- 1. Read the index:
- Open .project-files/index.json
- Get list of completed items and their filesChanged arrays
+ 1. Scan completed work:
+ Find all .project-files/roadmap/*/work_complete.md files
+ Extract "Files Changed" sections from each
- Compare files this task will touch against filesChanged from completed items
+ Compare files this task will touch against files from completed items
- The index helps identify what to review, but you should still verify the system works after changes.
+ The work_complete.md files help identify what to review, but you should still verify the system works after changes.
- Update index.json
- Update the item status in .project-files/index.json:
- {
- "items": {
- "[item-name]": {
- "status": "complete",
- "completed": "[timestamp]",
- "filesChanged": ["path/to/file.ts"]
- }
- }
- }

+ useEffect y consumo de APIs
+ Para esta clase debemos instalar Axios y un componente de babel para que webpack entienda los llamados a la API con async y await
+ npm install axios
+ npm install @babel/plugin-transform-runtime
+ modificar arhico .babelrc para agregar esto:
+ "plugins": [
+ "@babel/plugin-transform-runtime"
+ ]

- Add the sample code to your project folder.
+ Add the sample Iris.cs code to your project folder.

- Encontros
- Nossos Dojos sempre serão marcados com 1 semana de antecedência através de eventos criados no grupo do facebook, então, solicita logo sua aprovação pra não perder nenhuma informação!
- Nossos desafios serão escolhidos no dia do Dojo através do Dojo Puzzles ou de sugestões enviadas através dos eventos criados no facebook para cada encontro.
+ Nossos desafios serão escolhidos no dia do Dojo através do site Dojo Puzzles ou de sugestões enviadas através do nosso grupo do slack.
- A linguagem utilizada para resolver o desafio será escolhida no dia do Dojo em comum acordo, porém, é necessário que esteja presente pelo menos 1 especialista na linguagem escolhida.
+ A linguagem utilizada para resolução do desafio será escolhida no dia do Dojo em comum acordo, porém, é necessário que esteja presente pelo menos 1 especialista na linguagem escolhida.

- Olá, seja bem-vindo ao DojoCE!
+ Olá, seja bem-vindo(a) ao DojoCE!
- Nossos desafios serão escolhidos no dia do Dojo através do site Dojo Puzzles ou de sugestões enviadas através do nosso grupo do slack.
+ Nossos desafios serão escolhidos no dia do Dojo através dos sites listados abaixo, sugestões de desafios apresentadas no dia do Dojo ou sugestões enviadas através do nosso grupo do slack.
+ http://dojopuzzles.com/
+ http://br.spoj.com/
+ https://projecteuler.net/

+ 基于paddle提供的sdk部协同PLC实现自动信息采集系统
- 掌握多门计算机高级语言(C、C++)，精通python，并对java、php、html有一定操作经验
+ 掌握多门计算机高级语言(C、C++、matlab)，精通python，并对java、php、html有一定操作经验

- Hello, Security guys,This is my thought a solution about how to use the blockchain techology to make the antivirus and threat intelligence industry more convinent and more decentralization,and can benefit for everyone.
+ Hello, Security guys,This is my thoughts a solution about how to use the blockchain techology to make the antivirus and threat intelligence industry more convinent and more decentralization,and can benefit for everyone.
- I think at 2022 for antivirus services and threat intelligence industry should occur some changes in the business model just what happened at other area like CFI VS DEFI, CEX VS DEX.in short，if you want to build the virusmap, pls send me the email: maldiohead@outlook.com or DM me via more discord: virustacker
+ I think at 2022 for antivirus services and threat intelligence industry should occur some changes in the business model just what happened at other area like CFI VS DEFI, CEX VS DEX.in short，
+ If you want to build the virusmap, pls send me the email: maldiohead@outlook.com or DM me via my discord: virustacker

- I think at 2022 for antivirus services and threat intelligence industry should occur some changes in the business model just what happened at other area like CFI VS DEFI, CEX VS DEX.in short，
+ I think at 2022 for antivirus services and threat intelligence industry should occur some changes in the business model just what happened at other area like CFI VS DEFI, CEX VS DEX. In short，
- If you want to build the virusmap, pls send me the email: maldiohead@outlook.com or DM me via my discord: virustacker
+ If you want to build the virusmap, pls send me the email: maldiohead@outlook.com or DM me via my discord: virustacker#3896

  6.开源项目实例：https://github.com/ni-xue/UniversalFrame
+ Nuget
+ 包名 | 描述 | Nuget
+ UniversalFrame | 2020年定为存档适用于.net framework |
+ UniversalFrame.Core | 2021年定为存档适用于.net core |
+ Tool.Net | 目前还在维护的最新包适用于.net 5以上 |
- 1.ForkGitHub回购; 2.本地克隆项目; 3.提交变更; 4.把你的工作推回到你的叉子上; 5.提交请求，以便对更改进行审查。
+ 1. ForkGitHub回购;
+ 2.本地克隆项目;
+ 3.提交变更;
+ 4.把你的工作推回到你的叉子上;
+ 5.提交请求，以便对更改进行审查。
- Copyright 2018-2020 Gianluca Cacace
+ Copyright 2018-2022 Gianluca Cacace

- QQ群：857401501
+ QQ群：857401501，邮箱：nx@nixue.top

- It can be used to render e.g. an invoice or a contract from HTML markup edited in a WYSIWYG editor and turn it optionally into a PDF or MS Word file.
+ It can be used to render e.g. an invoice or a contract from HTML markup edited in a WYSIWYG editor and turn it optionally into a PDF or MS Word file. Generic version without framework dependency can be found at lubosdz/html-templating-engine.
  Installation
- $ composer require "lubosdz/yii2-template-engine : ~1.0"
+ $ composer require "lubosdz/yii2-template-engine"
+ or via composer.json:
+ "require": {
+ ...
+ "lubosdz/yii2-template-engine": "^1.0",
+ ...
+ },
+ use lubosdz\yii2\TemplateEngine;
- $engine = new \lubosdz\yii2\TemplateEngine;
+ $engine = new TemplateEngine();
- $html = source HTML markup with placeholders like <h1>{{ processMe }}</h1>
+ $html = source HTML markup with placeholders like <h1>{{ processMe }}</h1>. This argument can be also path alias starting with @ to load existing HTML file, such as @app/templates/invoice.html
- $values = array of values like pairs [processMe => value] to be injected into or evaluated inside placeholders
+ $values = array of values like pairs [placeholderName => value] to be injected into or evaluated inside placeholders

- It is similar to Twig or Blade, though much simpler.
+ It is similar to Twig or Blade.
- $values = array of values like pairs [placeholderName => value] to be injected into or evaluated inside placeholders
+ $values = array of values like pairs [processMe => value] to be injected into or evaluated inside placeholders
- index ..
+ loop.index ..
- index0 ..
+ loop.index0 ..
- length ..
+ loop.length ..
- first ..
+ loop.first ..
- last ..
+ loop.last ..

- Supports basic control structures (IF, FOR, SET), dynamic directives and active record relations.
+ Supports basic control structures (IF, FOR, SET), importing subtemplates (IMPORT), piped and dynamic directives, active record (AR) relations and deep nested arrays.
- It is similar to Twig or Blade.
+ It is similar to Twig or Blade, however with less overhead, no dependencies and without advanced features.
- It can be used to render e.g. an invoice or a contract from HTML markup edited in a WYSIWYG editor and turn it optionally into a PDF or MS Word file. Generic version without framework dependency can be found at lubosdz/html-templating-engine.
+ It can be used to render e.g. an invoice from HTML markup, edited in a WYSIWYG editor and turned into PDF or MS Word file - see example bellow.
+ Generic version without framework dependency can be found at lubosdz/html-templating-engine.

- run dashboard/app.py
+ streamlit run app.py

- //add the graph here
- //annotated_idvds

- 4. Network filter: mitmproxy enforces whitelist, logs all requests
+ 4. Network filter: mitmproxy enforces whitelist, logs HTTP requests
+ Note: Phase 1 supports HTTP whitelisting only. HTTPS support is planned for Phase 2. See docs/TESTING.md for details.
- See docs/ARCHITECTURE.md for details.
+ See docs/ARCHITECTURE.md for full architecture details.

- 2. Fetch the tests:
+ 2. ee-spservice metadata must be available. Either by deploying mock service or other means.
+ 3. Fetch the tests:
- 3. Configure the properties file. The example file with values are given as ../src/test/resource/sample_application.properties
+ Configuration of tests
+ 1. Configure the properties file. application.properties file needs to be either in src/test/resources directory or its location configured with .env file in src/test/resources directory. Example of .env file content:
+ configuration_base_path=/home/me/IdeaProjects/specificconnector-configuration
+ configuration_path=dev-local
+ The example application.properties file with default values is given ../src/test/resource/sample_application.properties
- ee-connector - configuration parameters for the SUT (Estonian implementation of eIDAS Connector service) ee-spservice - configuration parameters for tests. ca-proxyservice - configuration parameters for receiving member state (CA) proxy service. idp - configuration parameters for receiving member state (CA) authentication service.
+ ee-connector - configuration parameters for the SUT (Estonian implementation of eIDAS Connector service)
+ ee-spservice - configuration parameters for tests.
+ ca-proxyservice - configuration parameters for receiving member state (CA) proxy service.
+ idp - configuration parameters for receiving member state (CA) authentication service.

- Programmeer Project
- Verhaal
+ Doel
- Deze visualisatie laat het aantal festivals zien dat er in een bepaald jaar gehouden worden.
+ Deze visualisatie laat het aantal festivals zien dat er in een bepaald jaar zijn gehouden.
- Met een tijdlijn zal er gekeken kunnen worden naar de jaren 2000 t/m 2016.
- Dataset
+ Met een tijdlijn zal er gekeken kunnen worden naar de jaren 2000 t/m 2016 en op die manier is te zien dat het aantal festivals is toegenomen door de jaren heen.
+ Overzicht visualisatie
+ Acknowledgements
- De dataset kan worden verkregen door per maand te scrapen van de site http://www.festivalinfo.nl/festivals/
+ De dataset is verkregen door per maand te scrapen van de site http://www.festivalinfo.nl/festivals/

Your task: Search the entries for the word "door". Copy each line where it appears.

Task response:
+ Met een tijdlijn zal er gekeken kunnen worden naar de jaren 2000 t/m 2016 en op die manier is te zien dat het aantal festivals is toegenomen door de jaren heen.
- De dataset kan worden verkregen door per maand te scrapen van de site http://www.festivalinfo.nl/festivals/
+ De dataset is verkregen door per maand te scrapen van de site http://www.festivalinfo.nl/festivals/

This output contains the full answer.